How do you take so many hits without injuring yourself? You learn to absorb impact. If you’re going to be fighting (and even if you’re not), this is an important ability to have. Everyone will be faced with impact during their lives. Impact from bumping into things, tripping, getting punched in the face, etc. Learning to absorb the incoming force, rather than bracing against it, will help protect you from injury when you get hit in “the real world.” If you’ve built a trusting relationship with your partners, this is the best possible time to learn how to do this.
Don’t assume, or your ass is “ume.” Ume is a sour, pickled plum that Japanese people love to think foreigners hate (but they’re actually really tasty). Remember to reality check your kobo practice, or you’ll end up ingraining assumptions in with your skills.
Kobo is practice, so don’t treat it like something carved in stone. This is not the time to be concerned with form or worrying about doing it “right.” Workshop and experiment. Explore with your partners the various options that are and are not available to you. There is more than one way to eat a baby, and while I tend to prefer them in soup, I don’t just throw all my babies in the pot. Sometimes I BBQ them, and sometimes I’ll try putting one on a sandwich. I try to get together with friends often and exchange favorite baby recipes. I do the same with kobo.

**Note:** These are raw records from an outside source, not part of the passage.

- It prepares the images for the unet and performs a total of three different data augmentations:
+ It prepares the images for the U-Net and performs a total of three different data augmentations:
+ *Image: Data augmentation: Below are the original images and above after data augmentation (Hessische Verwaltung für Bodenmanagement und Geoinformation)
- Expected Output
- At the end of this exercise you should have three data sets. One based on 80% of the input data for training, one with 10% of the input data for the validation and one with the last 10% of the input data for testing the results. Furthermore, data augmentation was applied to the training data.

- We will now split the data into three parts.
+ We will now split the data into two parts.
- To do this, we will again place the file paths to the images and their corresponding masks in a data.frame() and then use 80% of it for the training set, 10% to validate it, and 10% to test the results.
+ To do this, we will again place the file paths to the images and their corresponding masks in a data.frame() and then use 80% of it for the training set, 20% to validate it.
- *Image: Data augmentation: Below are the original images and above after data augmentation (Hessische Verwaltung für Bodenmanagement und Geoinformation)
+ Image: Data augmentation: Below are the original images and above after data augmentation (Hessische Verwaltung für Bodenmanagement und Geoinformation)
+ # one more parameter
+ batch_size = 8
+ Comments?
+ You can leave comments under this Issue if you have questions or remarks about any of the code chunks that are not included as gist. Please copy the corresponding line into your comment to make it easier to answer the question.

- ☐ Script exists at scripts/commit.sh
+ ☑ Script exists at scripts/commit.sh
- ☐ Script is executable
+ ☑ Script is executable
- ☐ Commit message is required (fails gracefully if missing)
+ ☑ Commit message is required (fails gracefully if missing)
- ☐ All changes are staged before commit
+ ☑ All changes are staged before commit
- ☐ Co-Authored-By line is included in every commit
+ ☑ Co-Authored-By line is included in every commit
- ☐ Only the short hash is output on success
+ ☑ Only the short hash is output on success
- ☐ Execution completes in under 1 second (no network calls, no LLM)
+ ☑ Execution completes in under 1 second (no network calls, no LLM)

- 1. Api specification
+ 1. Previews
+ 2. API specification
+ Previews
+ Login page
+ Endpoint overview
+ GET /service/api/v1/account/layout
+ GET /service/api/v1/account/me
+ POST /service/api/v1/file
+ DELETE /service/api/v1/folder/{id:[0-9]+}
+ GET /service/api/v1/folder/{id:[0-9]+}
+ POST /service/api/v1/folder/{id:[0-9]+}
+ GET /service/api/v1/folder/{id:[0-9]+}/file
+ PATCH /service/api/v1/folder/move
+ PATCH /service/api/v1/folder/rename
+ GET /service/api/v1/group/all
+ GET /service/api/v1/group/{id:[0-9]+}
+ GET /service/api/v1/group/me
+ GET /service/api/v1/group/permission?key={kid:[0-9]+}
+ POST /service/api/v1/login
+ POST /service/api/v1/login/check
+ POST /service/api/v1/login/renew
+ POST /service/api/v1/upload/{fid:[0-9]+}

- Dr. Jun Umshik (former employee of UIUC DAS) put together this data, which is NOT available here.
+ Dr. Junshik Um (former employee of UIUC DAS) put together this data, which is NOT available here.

Taido is all about creativity. Doing the same old kobo results in the same old jissen. My favorite Einstein quote is “insanity is doing the same thing and expecting a different result.” This is how most people practice kobo. Try something different. Build your own kobo routines. Adapt old routines. Be creative and get different results from what you’re used to.
Both Sides, Both Roles
You must make sure you practice on both sides and in both roles. This is self-evident, but I see people assuming that practicing one side means they can do the other by magic. I see it all the time, and I see these people losing in jissen. Granted, most people favor hidari kamae in jissen (and everything else), but that is no excuse for building weaknesses into your skills when you have the chance to practice both sides. Half-assed practice makes you a total ass in performance.
So there you are – my list of kobo tips. Nothing new, nothing Earth-shattering. I don’t expect the Nobel Prize in Taido for writing this, but it might be helpful. Happy birthday.